The department noted that St. Timothy’s has been providing “meal service up to four days per week, and as many as six days per week,” for needy individuals in its community.
The city, however, recently enacted an ordinance “that prohibits the church from serving free meals to persons in need more than two days per week, subject to a discretionary permit,” the DOJ said.
In its statement of interest, filed in federal district court, the DOJ noted that the city’s new permitting system — which was enacted after neighbor complaints of the activity at the church — “effectively requires St. Timothy’s to significantly reduce the number of days it serves meals to persons in need,” which the parishioners argue “compels them to violate their religious beliefs to feed those in need” when the need exists.

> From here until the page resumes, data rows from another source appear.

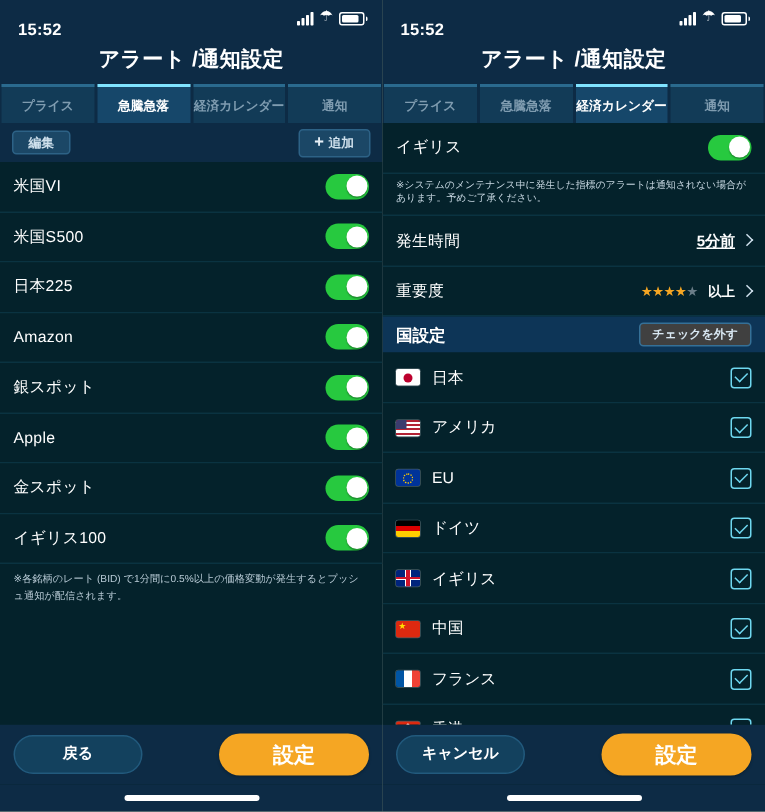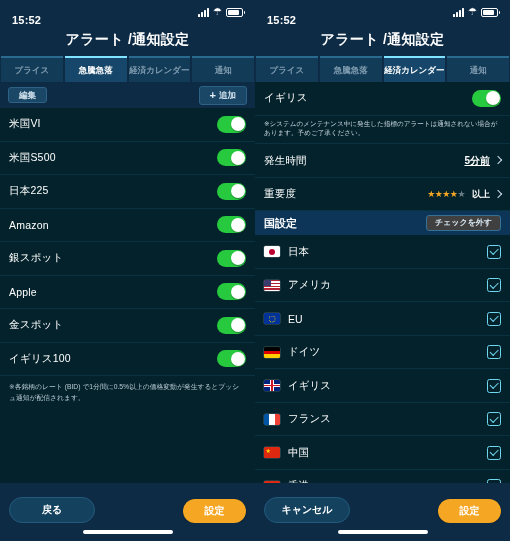"フランス" div.crow { order: before "中国" -> after "中国" }
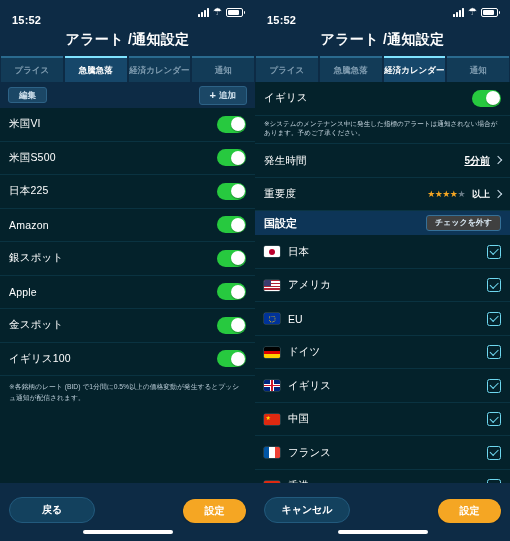"戻る" .bottombar { align-items: flex-end -> center }
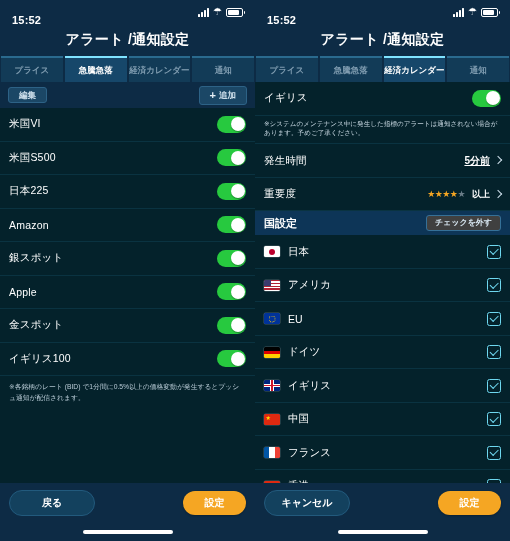"設定" .btn-primary { font-size: 10px -> 14px; width: 63px -> 100px }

RLUIPA forbids land use regulations that impose a “substantial burden” on religious entities. The city said the ordinance did not run afoul of RLUIPA and its imposition did not “substantially burden” the church’s meals program. The DOJ said in its press release that it was disputing the city’s claim.
“Specifically, [the DOJ] asserts that RLUIPA’s protections apply in this context, that St. Timothy’s provision of meals to people in need is protected religious exercise, and that the city’s attempt to restrict St. Timothy’s meal service may have substantially burdened the church’s religious exercise by forcing it to violate its beliefs in order to comply with local land use laws,” the DOJ said.
The city “makes virtually no attempt to show that its meals restriction is ‘narrowly tailored’ or that it employed the least restrictive means of burdening St. Timothy’s religious exercise,” the department said in its filing.